TERMS AND CONDITIONS
§ 1 Scope, Definitions
(1) For the business relationship between the online shop sliderstraw.com of the Brainchildren GmbH, Dircksenstraße 40, D-10178 Berlin (hereinafter referred to as „provider“) and the Customer (hereinafter referred to as „customer“), the following terms and conditions apply at their time of order valid version. Deviating general terms and conditions of the customer are not recognized, unless the provider agrees to their validity in writing.
(2) The customer is a consumer within the meaning of § 13 BGB, as far as the purpose of the ordered deliveries and services can not be predominantly attributed to his commercial or independent professional activity. On the other hand, according to § 14 BGB, the entrepreneur is any natural or legal person or partnership with legal capacity who, in concluding the contract, acts in the course of his commercial or independent professional activity.
§ 2 Conclusion of contract
(1) The customer can select products from the assortment of the provider on the website www.sliderstraw.com (in the following: „website“), in particular straws and collect these over a button into the shopping cart in a so-called shopping cart. With the button „Buy now“ he makes a binding application to buy the goods in the shopping cart. Before sending the order, the customer can change and view the data at any time.

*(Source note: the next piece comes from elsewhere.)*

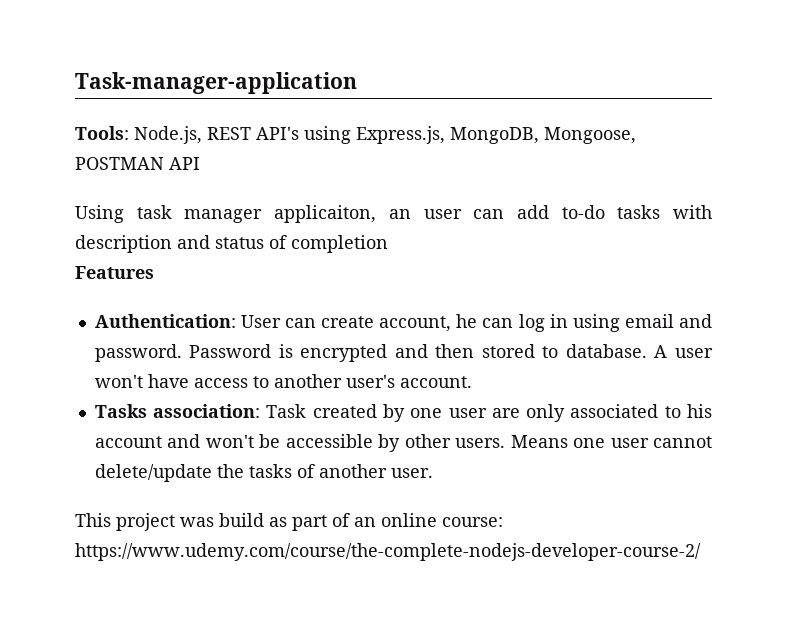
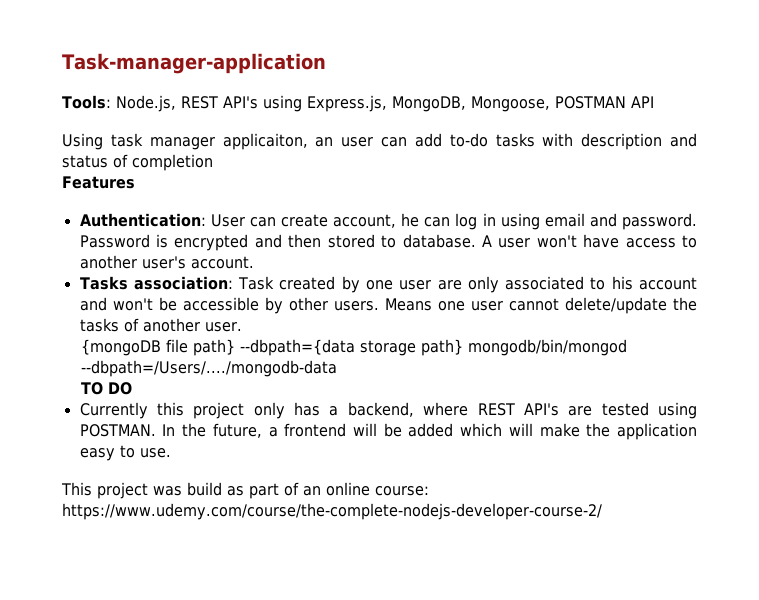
(433, 473) none -> [81,339,628,356] [81,360,338,377] [81,382,133,395] [79,402,697,419] [79,423,697,440] [79,445,171,461] // {mongoDB file path} --dbpath={data storage path} mongodb/bin/mongod --dbpath=/Users/..../mongodb-data // TO DO // Currently this project only has a backend, where REST API's are tested using POSTMAN. In the future, a frontend will be added which will make the application easy to use.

(2) The provider then sends an automatic confirmation of receipt by e-mail to the customer, in which the customer’s order is listed again and the customer can print out via the function „Print“. The automatic acknowledgment of receipt merely documents that the customer’s order has been received by the provider and does not constitute acceptance of the request. The contract is only concluded upon submission of the declaration of acceptance by the provider, which is sent by separate e-mail (order confirmation). In this e-mail or in a separate e-mail, but at the latest upon delivery of the goods, the contract text (consisting of order, terms and conditions, cancellation policy and order confirmation) will be sent to the customer by us on a durable medium (e-mail or paper printout) (contract confirmation). The text of the contract is saved while maintaining data protection.
(3) The customer must ensure that the emails sent by the provider can be delivered. Particular attention should be paid to typographical errors in the e-mail address specified in the order and to check periodically the order of the spam folder of the e-mail inbox regularly.
(4) The contract is concluded in German or English.
§ 3 Delivery, product availability
(1) Delivery times specified by the provider are calculated from the time of the order confirmation, provided that the purchase price is paid in advance.
(2) If no copies of the product selected by him are available at the time of the customer’s order, the provider shall inform the customer immediately in the order confirmation. If the product is permanently not available, the provider looks from a declaration of acceptance. A contract is not concluded in this case.
(3) If the product designated by the customer in the order is only temporarily unavailable, the provider shall inform the customer immediately in the order confirmation.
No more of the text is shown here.